Se comprende, pues, que Cristo no hubiera podido enseñar a sus discípulos el valor y la necesidad absoluta de la Cruz, si Él no la hubiera experimentado, evitándola por el ejercicio de sus especiales poderes. Es evidente que quien calmaba tempestades, daba vista a ciegos de nacimiento o resucitaba muertos, tenía poder para evitar la Cruz, por muchos y fuertes que fueran sus enemigos. Pero no quiso escapar a la Cruz, «voluntariamente aceptada», porque sabía que nosotros la necesitábamos absolutamente para evitar la muerte eterna y renacer a la vida nueva. Por eso desde el principio los cristianos se entendieron a sí mismos como discípulos del Crucificado.

San Pedro, por ejemplo, enseña a los siervos que sufrían a veces bajo la autoridad abusiva de sus señores: «agrada a Dios que por amor suyo soporte uno las ofensas injustamente inferidas… Pues para esto fuisteis llamados, ya que también Cristo padeció por vosotros y os dejó ejemplo para que sigáis sus pasos» (1Pe 2,19-21).

San Ignacio de Antioquía (+107): «Permitid que [mediante el martirio] imite la pasión de mi Dios» (Romanos 6,3).
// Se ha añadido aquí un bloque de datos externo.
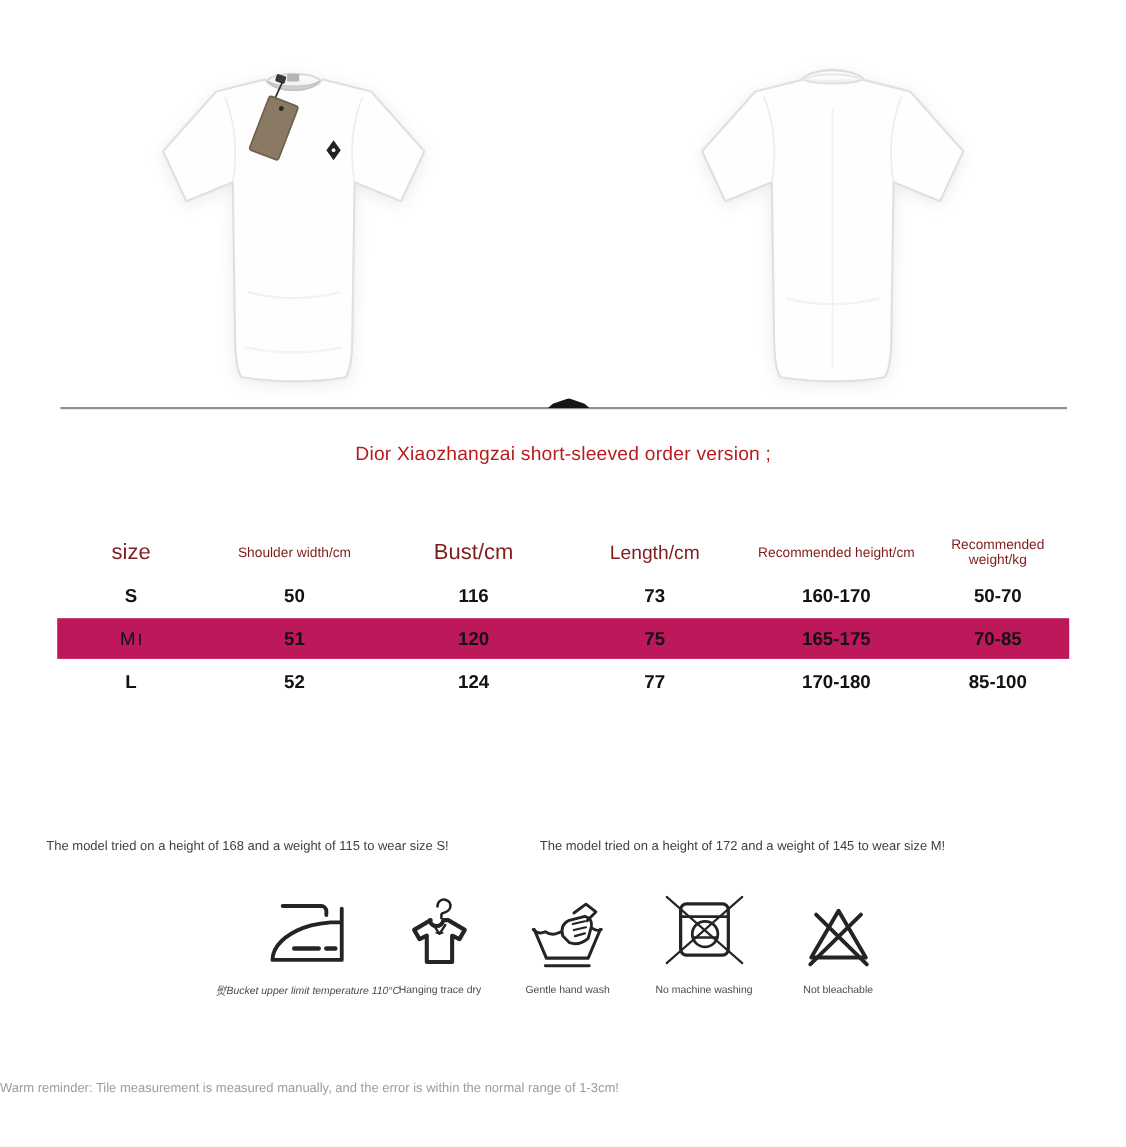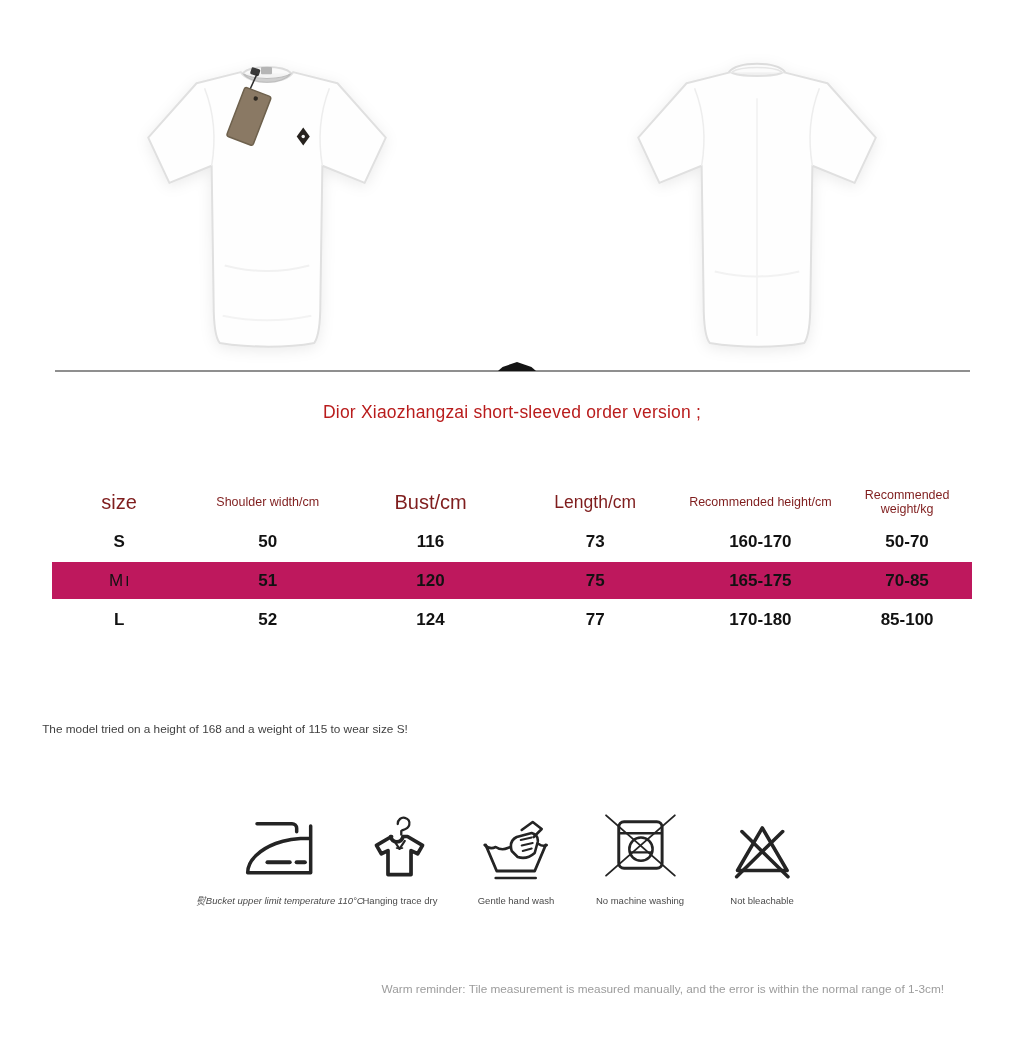"The model tried on a" .model-notes { top: 722px -> 762px }
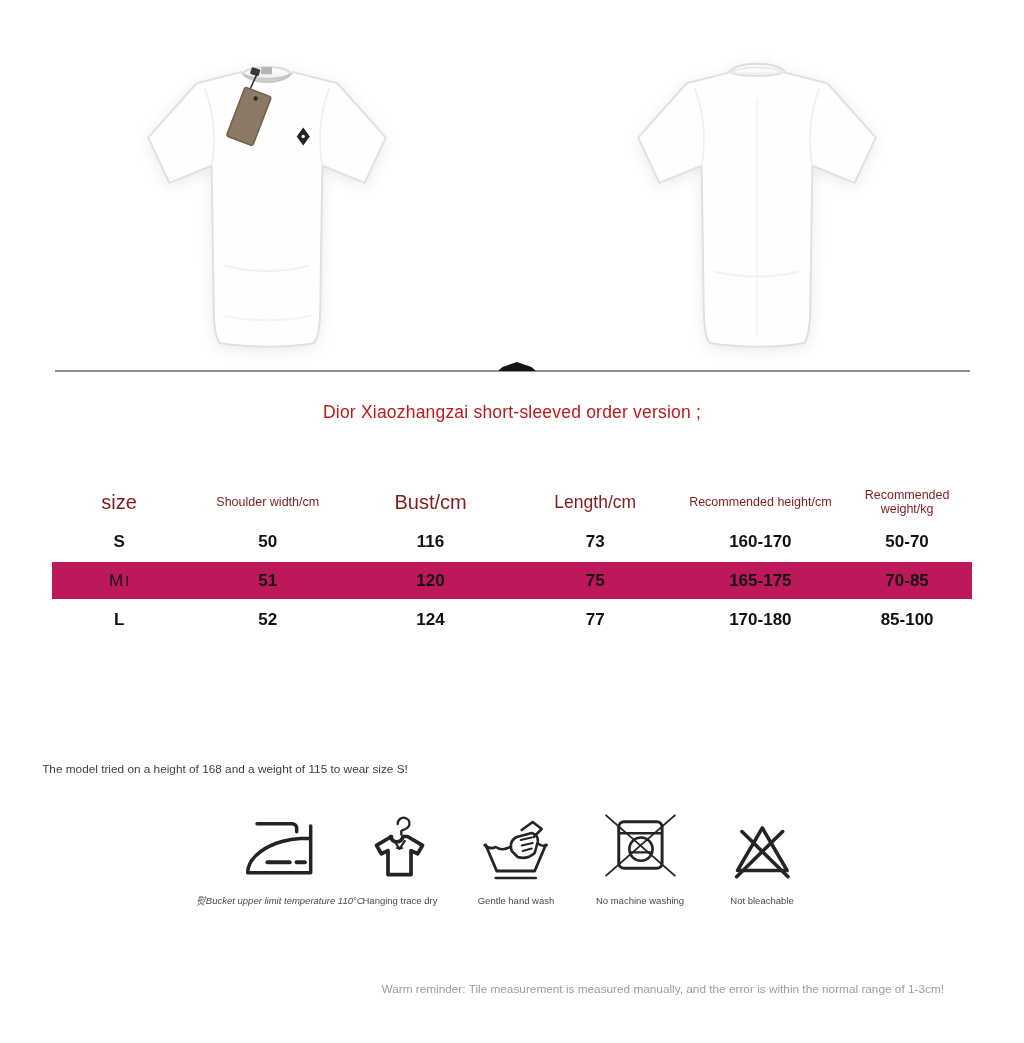"The model tried on a height of 172" div.model-note { html: none -> <div>The model tried on a height of 172 and a weight of 145 to wear size M!</div> }
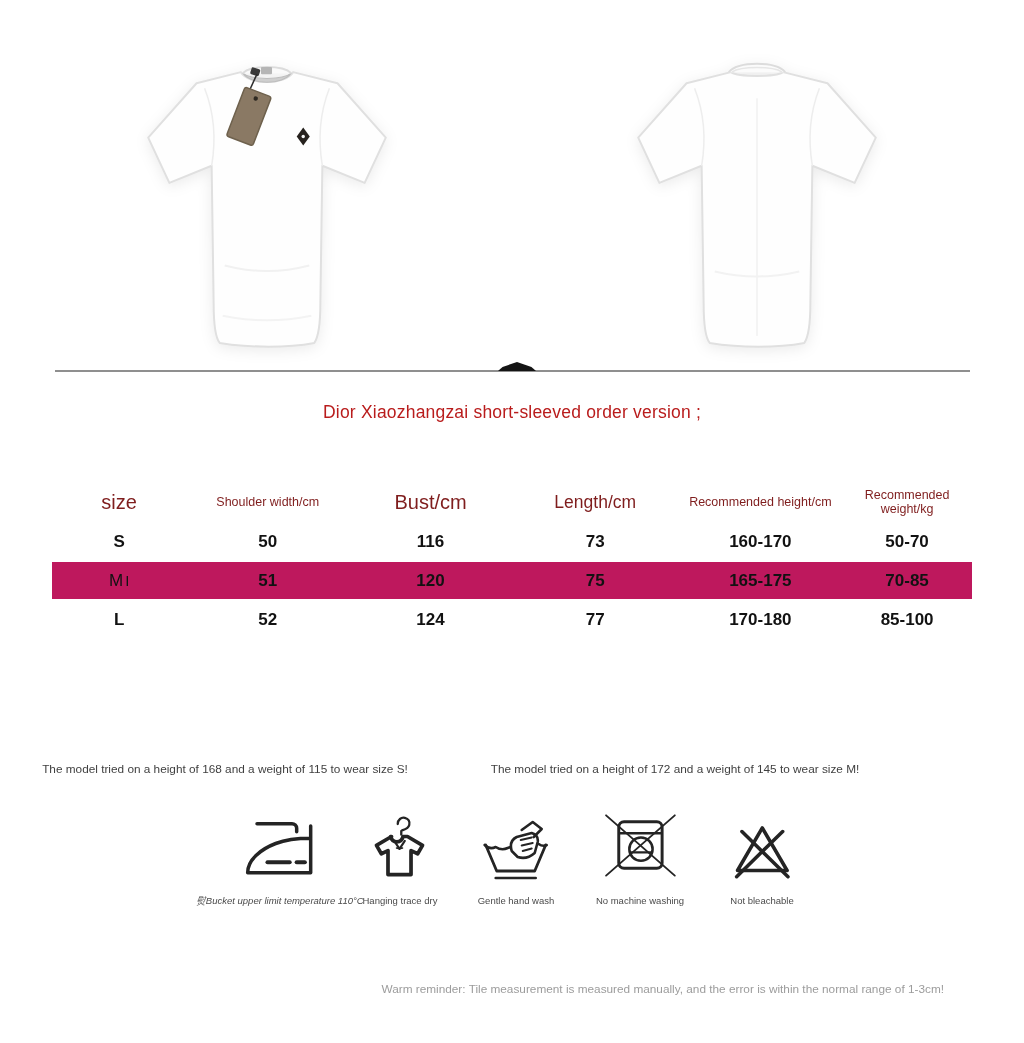"Warm reminder: Tile measurement is" .reminder { text-align: right -> left }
Y San Fulgencio de Ruspe (+532): «Suplicamos fervorosamente que aquel mismo amor que impulsó a Cristo a dejarse crucificar por nosotros sea infundido por el Espíritu Santo en nuestros propios corazones, con objeto de que consideremos al mundo como crucificado para nosotros, y nosotros sepamos vivir crucificados para el mundo [cf. Gál 5,14]» (Trat. contra Fabiano 28, 16-19).